Thursday, December 4, 2008

Letter W

W

Whistle Blower: A sense of moral outrage may prompt people to expose wrong doing within an organization. A whistleblower is an employee, former employee, or member of an organization who reports misconduct to people or entities that have the power to take corrective action. Generally the misconduct is a violation of law, rule, regulation and/or a direct threat to public interest. Fraud, health & safety violations, and corruption are just a few examples. The vast majority of cases are based on relatively minor misconduct. The most common type of whistleblowers are internal whistleblowers, who report misconduct to a superior within their company. In contrast, external whistleblowers report misconduct to outside persons or entities such as lawyers, the media, law enforcement or watchdog agencies, or to other local, state, or federal agencies.
(See Business Ethics, Code of Ethics)

White Knight: An expression used to describe a company that comes to the rescue of a firm facing a hostile take-over bid from a predator. The white knight steps in with a counter-offer for the firm, thereby saving it from the predator. The term comes from Lewis Carroll's Through the Looking Glass (1871) in which Alice is captured by a red knight but then rescued immediately by a white knight.
(See Anti takeover Strategy)

Williamson, Oliver E: An American economist who, building on the work of Nobel prizewinner Ronald Coase, has become closely associated with the economics of transaction costs.
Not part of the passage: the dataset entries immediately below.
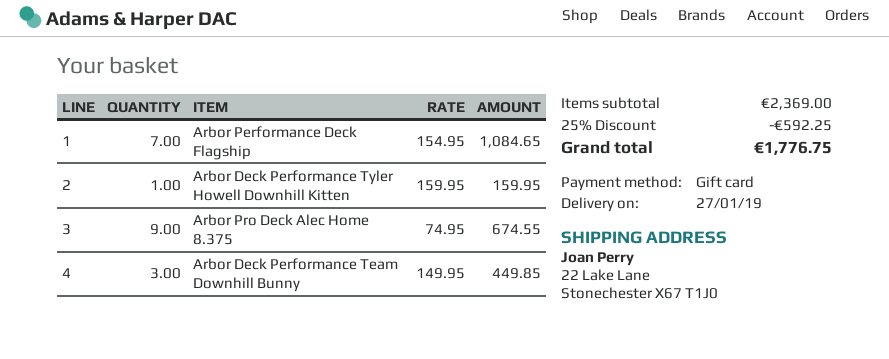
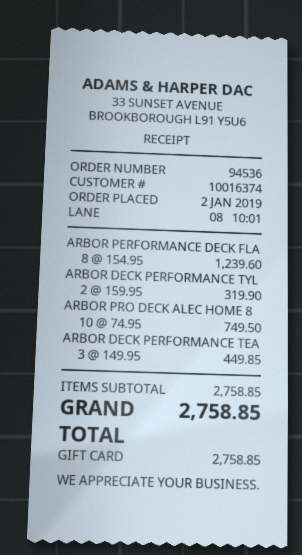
Arbor Performance Deck Flagship: 7 x 154.95 = 1084.65 -> 8 x 154.95 = 1239.60
Arbor Deck Performance Tyler Howell Downhill Kitten: 1 x 159.95 = 159.95 -> 2 x 159.95 = 319.90
Arbor Pro Deck Alec Home 8.375: 9 x 74.95 = 674.55 -> 10 x 74.95 = 749.50
subtotal: 2369.00 -> 2758.85
discount: 25% = 592.25 -> none
total: 1776.75 -> 2758.85

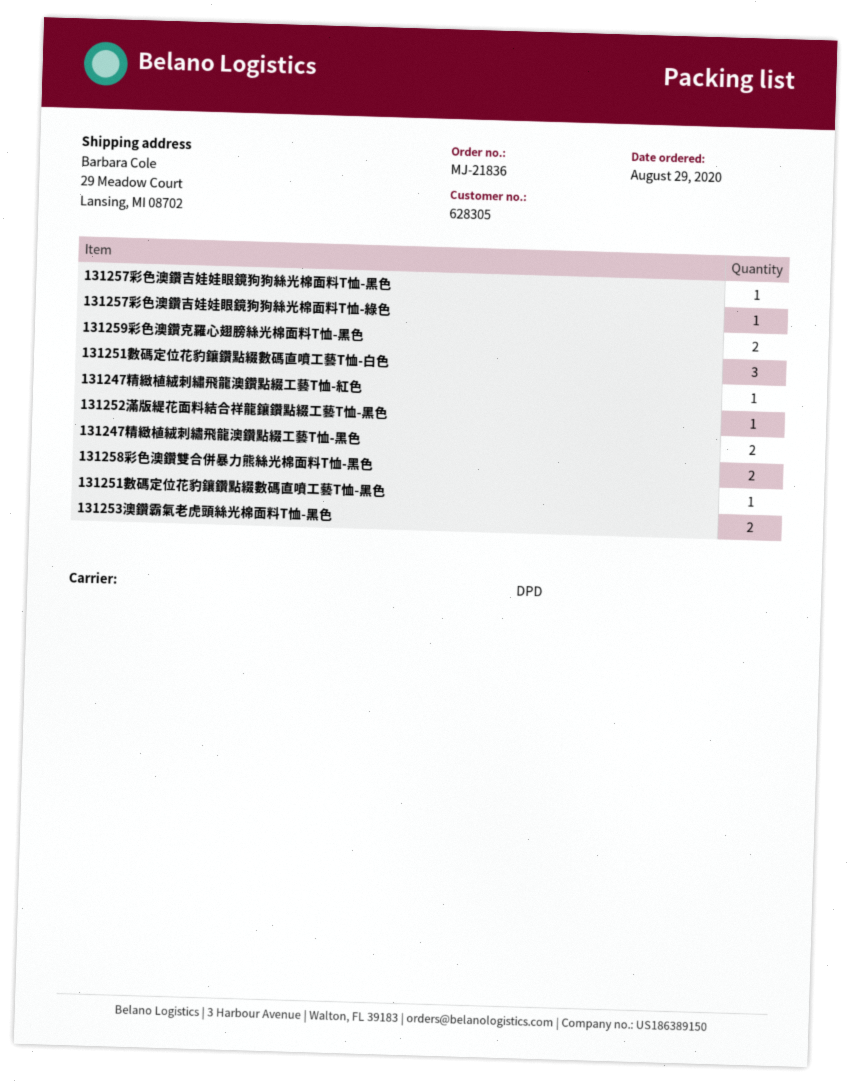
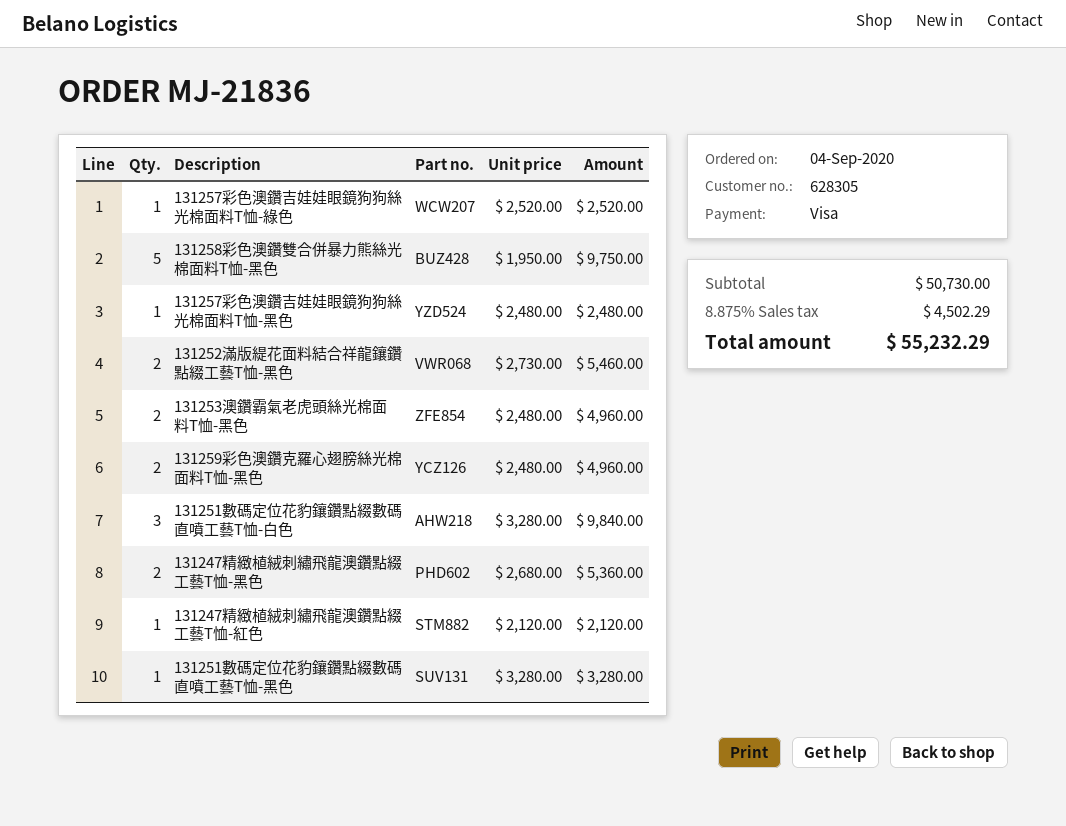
order date: 2020-08-29 -> 2020-09-04
131252滿版緹花面料結合祥龍鑲鑽點綴工藝T恤-黑色: 1 -> 2
131258彩色澳鑽雙合併暴力熊絲光棉面料T恤-黑色: 2 -> 5

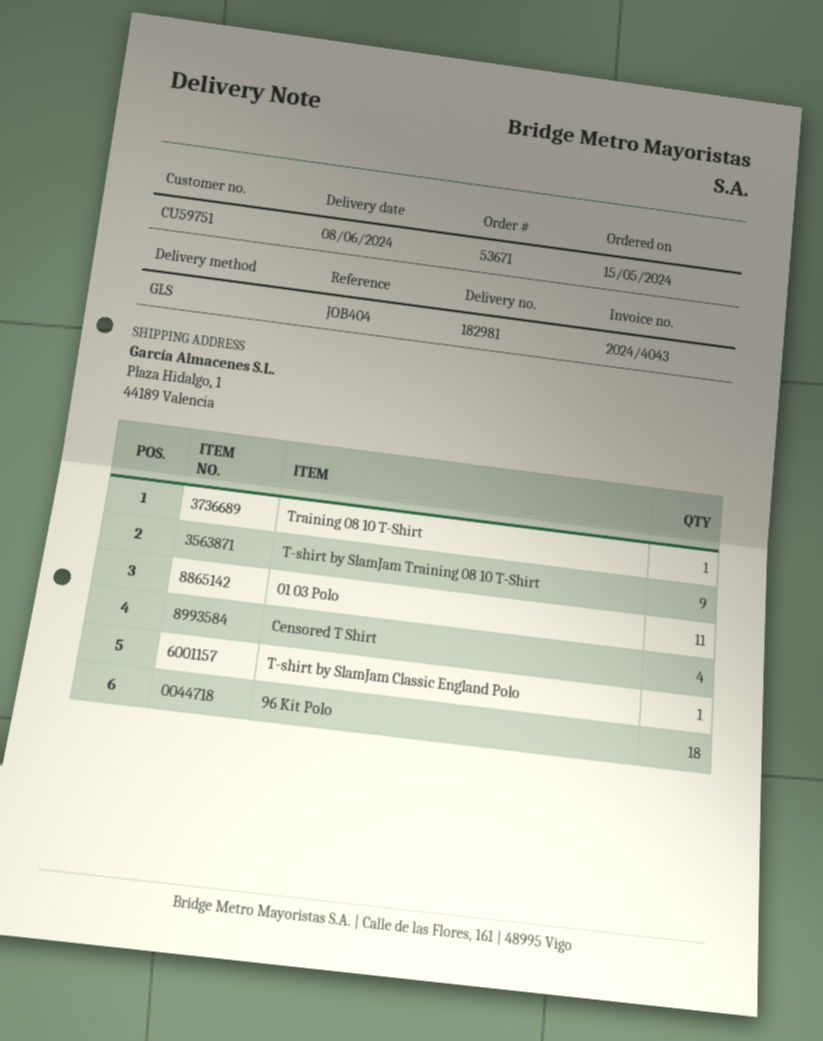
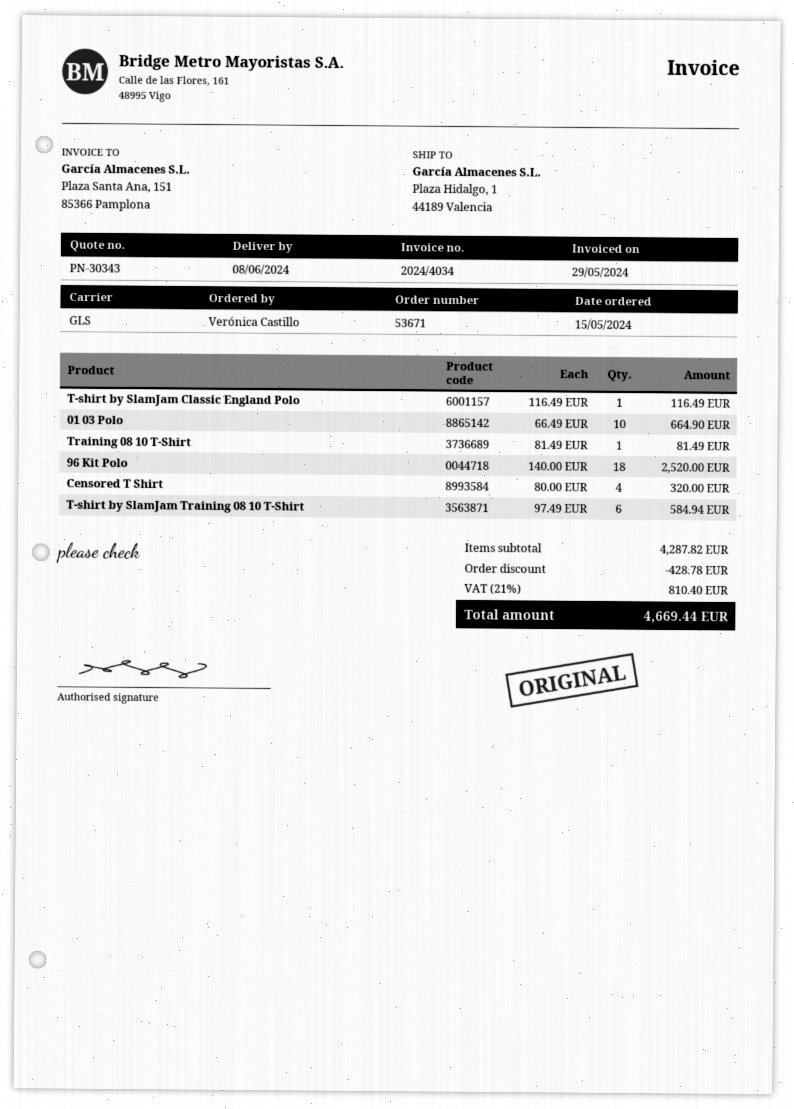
invoice number: 2024/4043 -> 2024/4034
T-shirt by SlamJam Training 08 10 T-Shirt: 9 -> 6
01 03 Polo: 11 -> 10

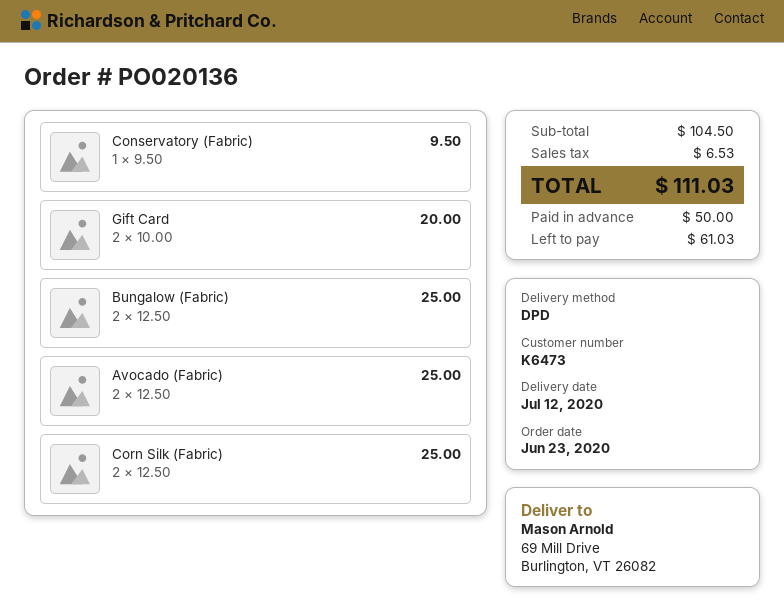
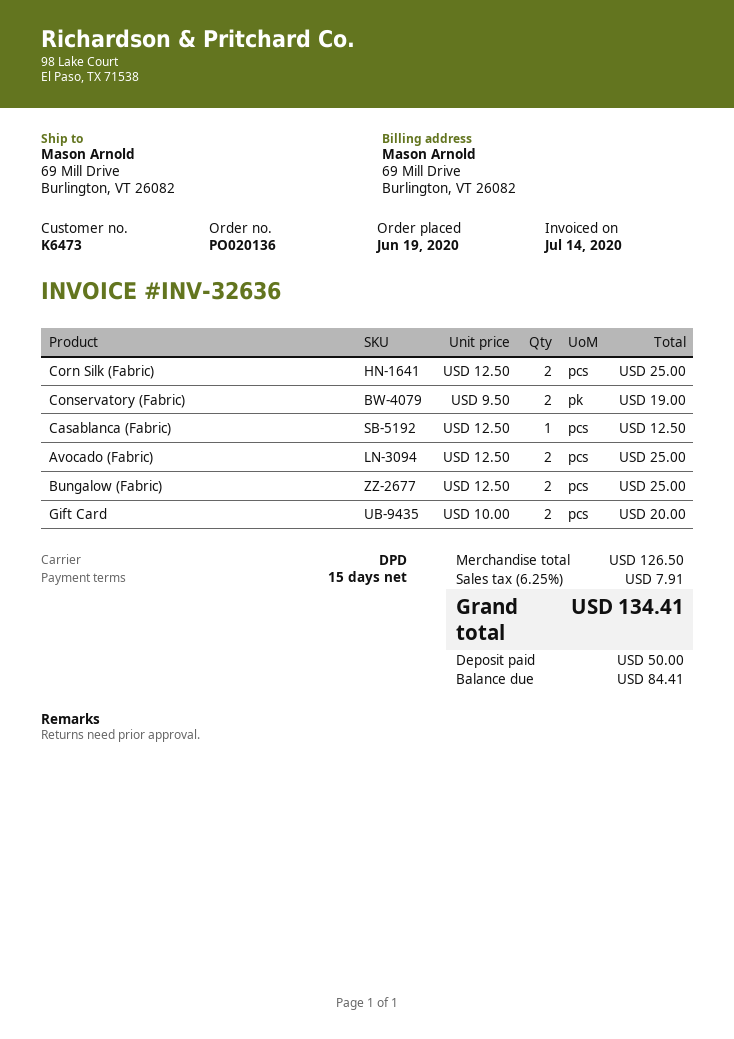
order date: 2020-06-23 -> 2020-06-19
Conservatory (Fabric): 1 x 9.50 = 9.50 -> 2 x 9.50 = 19.00
Casablanca (Fabric): none -> 1 x 12.50 = 12.50
subtotal: 104.50 -> 126.50
tax: 6.53 -> 7.91
total: 111.03 -> 134.41
balance: 61.03 -> 84.41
Transactions can take place through markets or hierarchies. The mode chosen will depend on the amount of information available and the degree of trust between buyer and seller. Transaction cost theory has important implications for industrial organization, competition policy, corporate governance and employment relations. Transaction costs can affect make-or-buy decisions by companies.
(See Vertical Integration)

Willpower: Knowing is not enough. Unless managers get into action mode, knowing is of little use. Heike Bruch and Sumantra Ghoshal, mention in their book, “A Bias for Action”, that despite all their knowledge and competence, their influence and resources at their disposal, managers do not grab the opportunities to achieve something significant. Purposeful action requires energy and focus. Motivation alone cannot spur people to purposeful action. What is needed is willpower. Willpower is what enables managers to take action even when they are not inclined to do something. Managers with willpower overcome barriers, deal with setbacks and persevere to the end. Just as defensive reasoning can block learning, lack of will power can block action.
(See Knowing-Doing Gap)

Winner’s curse: A term often used in the context of a merger or acquisition. In their enthusiasm to close an M&A deal, companies may end up bidding very high. Though the deal is clinched, the win effectively turns out to be a curse. The high premium paid becomes difficult to justify. The end result is that shareholder value gets eroded.